A Juan Gonzalo Rose
I
Y para qué otra cosa hemos venido
a esta ciudad, si no es para caminar
entre mares de odio y fuego,
entre palabras espurias;
para qué, si no es para contemplar
la sorda belleza de la miseria
y una fina corbata de seda
bailando de reojo sobre ella.
II
La soledad es confortable.
Para qué hablar
en una ciudad de fantasmas,
donde las palabras
pesan lo que el aire
porque nadie las escucha.
Llena tu copa y bebe,
sumérgete en la felicidad del olvido,
distrae esa honda tristeza,
di a todos los reyes de la tierra
que juntos no valen un gramo de estiércol.
III
Tú sabías hablar bien de patios y veranos.

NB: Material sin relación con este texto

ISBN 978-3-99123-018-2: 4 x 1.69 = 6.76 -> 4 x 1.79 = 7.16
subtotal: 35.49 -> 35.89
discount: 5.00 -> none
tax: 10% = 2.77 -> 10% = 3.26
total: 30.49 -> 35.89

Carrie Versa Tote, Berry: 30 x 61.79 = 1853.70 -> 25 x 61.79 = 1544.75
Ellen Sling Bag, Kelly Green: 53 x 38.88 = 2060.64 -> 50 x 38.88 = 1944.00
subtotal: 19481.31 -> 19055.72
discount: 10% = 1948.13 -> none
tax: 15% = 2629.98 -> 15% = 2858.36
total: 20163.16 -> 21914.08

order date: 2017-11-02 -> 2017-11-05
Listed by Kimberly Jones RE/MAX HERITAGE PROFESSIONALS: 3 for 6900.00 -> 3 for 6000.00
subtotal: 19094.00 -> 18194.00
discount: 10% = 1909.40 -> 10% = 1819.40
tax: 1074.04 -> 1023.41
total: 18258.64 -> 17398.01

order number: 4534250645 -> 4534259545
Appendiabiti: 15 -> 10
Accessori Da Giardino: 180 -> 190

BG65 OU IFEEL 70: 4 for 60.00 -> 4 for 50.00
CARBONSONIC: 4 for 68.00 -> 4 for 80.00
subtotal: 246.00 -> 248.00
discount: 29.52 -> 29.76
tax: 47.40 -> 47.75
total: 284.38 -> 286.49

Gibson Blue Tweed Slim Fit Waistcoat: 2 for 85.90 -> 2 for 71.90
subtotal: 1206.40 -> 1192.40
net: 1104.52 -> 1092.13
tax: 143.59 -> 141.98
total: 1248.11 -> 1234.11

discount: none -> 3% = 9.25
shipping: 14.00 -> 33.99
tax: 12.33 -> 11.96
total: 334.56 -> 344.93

Sabías cantar sin vergüenza esos valses
que azulaban todo miedo, toda angustia.
Tu voz existe, anida en el jardín de lo soñado.
De las rosas muertas hay regreso.
Tú lo dijiste y ahora lo sé.
Y aquí estamos, de pie,
luego de arrojar al cesto más y más papeles,
una multitud de garabatos y poemas inservibles.
Ah, si un día tan solo tuviera esta claridad
y sobre el olvido (dibujara) otra flor.
Deberes
Escribir un poema sobre el mar y los espejos
sin preocuparse demasiado del mar y los espejos.
Hablar de los pájaros
sin siquiera pensar en volar:
es necesario, más bien, sacudirse de cierto plumaje.
Cantar mirando hacia las altas arboledas,
pero en invierno, cuando solo te ofrecen ramas vacías.
Pensar en una ciudad, en una isla, en una calle.
Y hacerlo sin ninguna idea, siguiendo nada más el pálpito,
el deseo, el rumor sin edad del instinto.
Perderte en la noche, amar la noche, temer la noche.
Y luego darle la cara al día y otra vez la noche.